Leer la Biblia por horas, ponernos rutinas de oración, ser diligentes en asistir a los cultos de la iglesia, dejar de escuchar música secular para solo escuchar música cristiana, abstenernos de comer o beber ciertos alimentos y cualquier tipo de práctica religiosa que podamos conocer o imaginar, no asegura que haya en nosotros un verdadero conocimiento, crecimiento y transformación. No es que estas obras no se deban hacer, sino mejor la conciencia, modo y motivación con la que las estemos haciendo.

Explicamos, una cosa es que nosotros en nuestras buenas y bonitas intenciones nos propongamos realizar cuanta práctica se nos ocurra o se nos presente poniendo nuestra confianza y esperanza en que por esas buenas obras que nos estamos esforzando por hacer, directa y lógicamente vamos a tener un mayor conocimiento, crecimiento y madurez. Algo muy diferente o contrario a esto, es que nosotros por la comunión del Espíritu Santo y en completa dependencia de nuestro Padre, confiando en la gracia de Jesús, seamos guiados de manera genuina, gozosa y continua a hacer o permanecer en este tipo de acciones que el mismo Señor nos llama a hacer (1 Tesalonicenses 5:17, Juan 15:7, Josué 1:8, Efesios 5:18-20).

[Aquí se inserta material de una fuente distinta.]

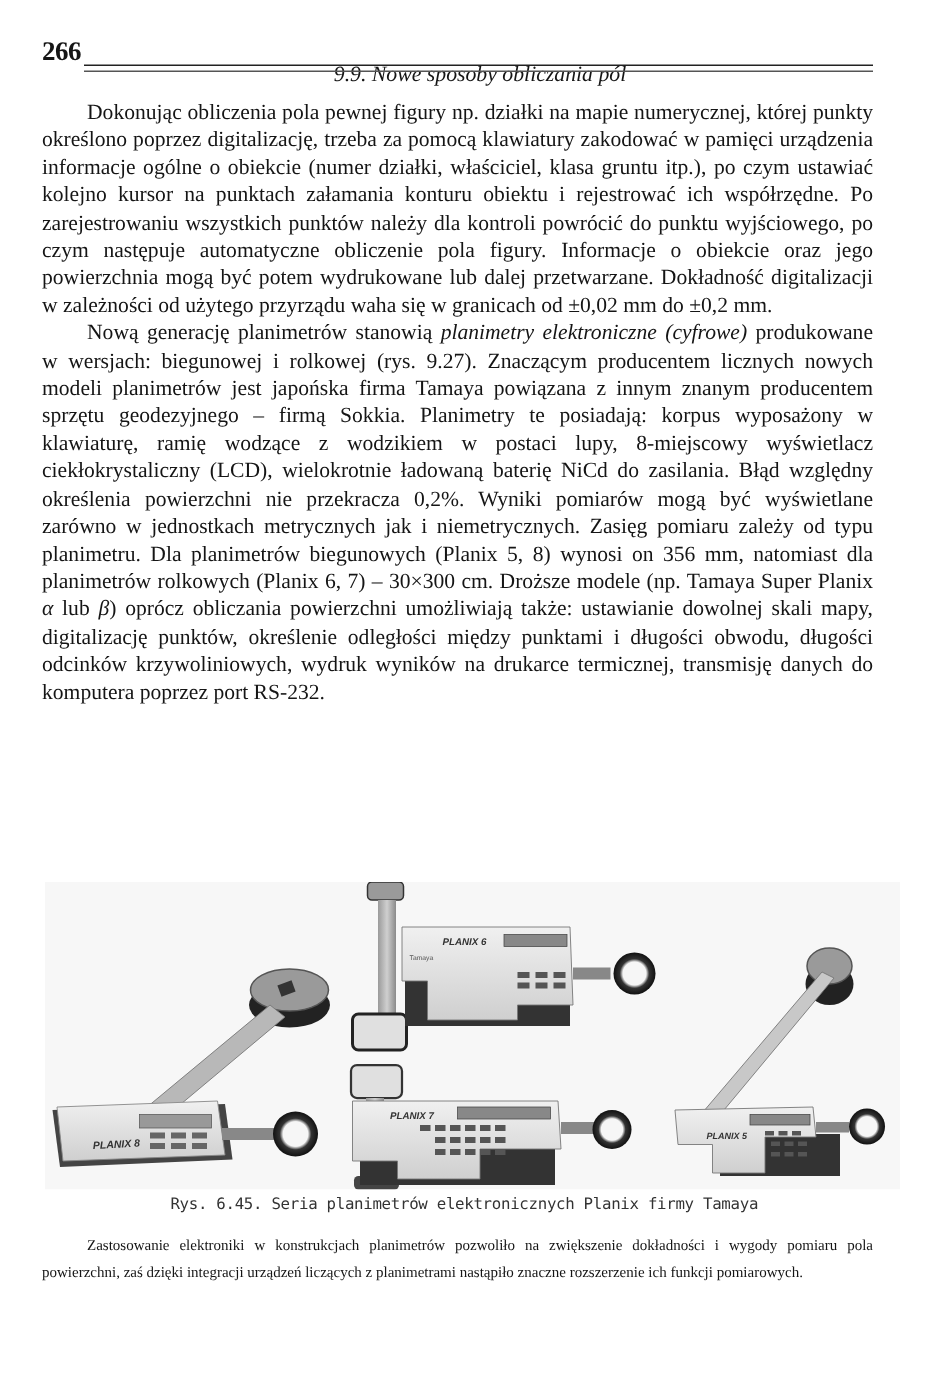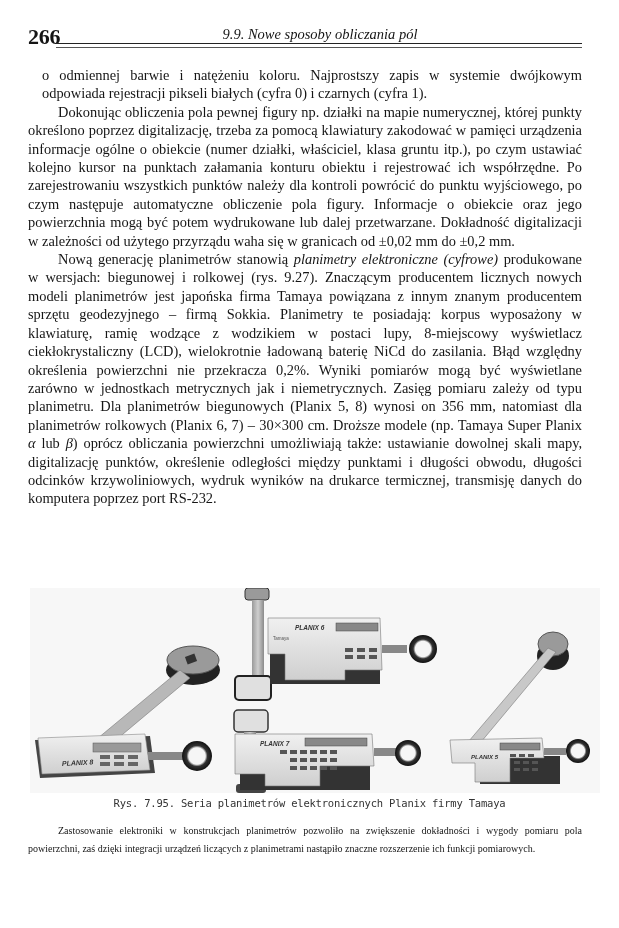--- a/index.html
+++ b/index.html
@@ -10,7 +10,7 @@
   }
   .header { position: absolute; left: 28px; top: 24px; width: 554px; height: 24px; }
   .page-num {
-    position: absolute; left: 0; top: 0; font-weight: bold; font-size: 22px;
+    position: absolute; left: 0; top: 0; font-weight: bold; font-size: 18px;
     letter-spacing: -0.3px;
   }
   .running-head {

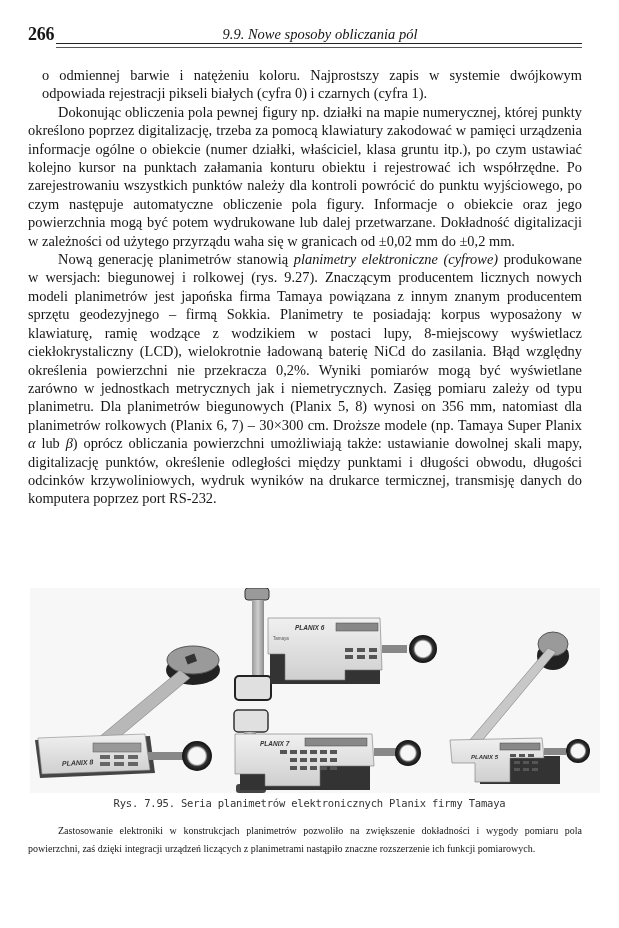--- a/index.html
+++ b/index.html
@@ -14,7 +14,7 @@
     letter-spacing: -0.3px;
   }
   .running-head {
-    position: absolute; left: 30px; right: 0; top: 2px; text-align: center;
+    position: absolute; left: 30px; right: 0; top: 18px; text-align: center;
     font-style: italic; font-size: 14.5px;
   }
   .rule { position: absolute; left: 28px; top: 19px; right: 0; height: 3px;

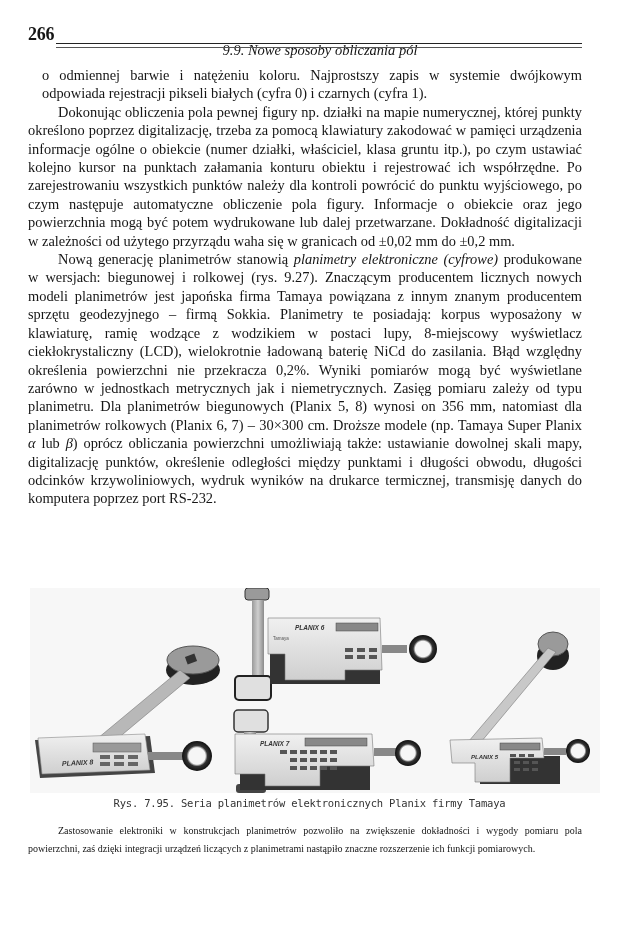--- a/index.html
+++ b/index.html
@@ -50,7 +50,6 @@
 </div>
 
 <div class="body-text">
-  <p class="cont">o odmiennej barwie i natężeniu koloru. Najprostszy zapis w systemie dwójkowym odpowiada rejestracji pikseli białych (cyfra 0) i czarnych (cyfra 1).</p>
   <p>Dokonując obliczenia pola pewnej figury np. działki na mapie numerycznej, której punkty określono poprzez digitalizację, trzeba za pomocą klawiatury zakodować w pamięci urządzenia informacje ogólne o obiekcie (numer działki, właściciel, klasa gruntu itp.), po czym ustawiać kolejno kursor na punktach załamania konturu obiektu i rejestrować ich współrzędne. Po zarejestrowaniu wszystkich punktów należy dla kontroli powrócić do punktu wyjściowego, po czym następuje automatyczne obliczenie pola figury. Informacje o obiekcie oraz jego powierzchnia mogą być potem wydrukowane lub dalej przetwarzane. Dokładność digitalizacji w zależności od użytego przyrządu waha się w granicach od ±0,02 mm do ±0,2 mm.</p>
   <p><span>Nową generację planimetrów stanowią </span><em>planimetry elektroniczne (cyfrowe)</em><span> produkowane w wersjach: biegunowej i rolkowej (rys. 9.27). Znaczącym producentem licznych nowych modeli planimetrów jest japońska firma Tamaya powiązana z innym znanym producentem sprzętu geodezyjnego – firmą Sokkia. Planimetry te posiadają: korpus wyposażony w klawiaturę, ramię wodzące z wodzikiem w postaci lupy, 8-miejscowy wyświetlacz ciekłokrystaliczny (LCD), wielokrotnie ładowaną baterię NiCd do zasilania. Błąd względny określenia powierzchni nie przekracza 0,2%. Wyniki pomiarów mogą być wyświetlane zarówno w jednostkach metrycznych jak i niemetrycznych. Zasięg pomiaru zależy od typu planimetru. Dla planimetrów biegunowych (Planix 5, 8) wynosi on 356 mm, natomiast dla planimetrów rolkowych (Planix 6, 7) – 30×300 cm. Droższe modele (np. Tamaya Super Planix </span><em>α</em><span> lub </span><em>β</em><span>) oprócz obliczania powierzchni umożliwiają także: ustawianie dowolnej skali mapy, digitalizację punktów, określenie odległości między punktami i długości obwodu, długości odcinków krzywoliniowych, wydruk wyników na drukarce termicznej, transmisję danych do komputera poprzez port RS-232.</span></p>
 </div>

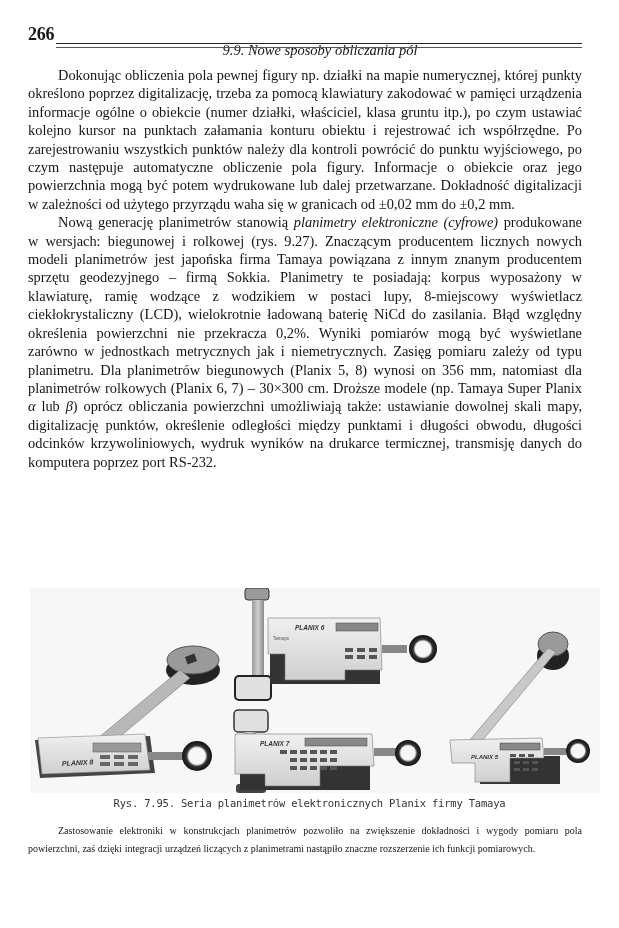--- a/index.html
+++ b/index.html
@@ -177,7 +177,7 @@
   </svg>
 </div>
 
-<div class="caption">Rys. 7.95. Seria planimetrów elektronicznych Planix firmy Tamaya</div>
+<div class="caption">Rys. 6.45. Seria planimetrów elektronicznych Planix firmy Tamaya</div>
 
 <div class="body-text-2">
   <p>Zastosowanie elektroniki w konstrukcjach planimetrów pozwoliło na zwiększenie dokładności i wygody pomiaru pola powierzchni, zaś dzięki integracji urządzeń liczących z planimetrami nastąpiło znaczne rozszerzenie ich funkcji pomiarowych.</p>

Hermanos, la Palabra de Dios es clara y contundente, asombrándonos y confrontándonos muchas veces con respecto al hombre y sus buenas obras, vemos esto en las citas bíblicas del día, que precisamente no le dan mérito al de buenas intenciones o al que es diligente, sino que dice, todo depende de Dios que tiene misericordia, así mismo expone que nuestro crecimiento no viene por el tipo de persona por la cual somos enseñados o instruidos, sino que dice “Así que ni el que planta es algo, ni el que riega, sino Dios, que da el crecimiento.” Y finalmente afirma, que Dios que comenzó en nosotros la buena obra es quien la perfecciona hasta el día en que Jesucristo vuelva.  Oración.

«Padre, sé que mi conocimiento, crecimiento y madurez no viene por mis capacidades, mis buenas intenciones o mis mejores obras, entiendo y reconozco que eres Tú por la gracia de Jesús y la comunión de tu Espíritu Santo, quien cada día me hace apto en toda obra buena para hacer tu voluntad, haciendo tú en mí lo que es agradable delante de ti por Jesucristo, a quien pertenece la gloria por los siglos de los siglos, amén.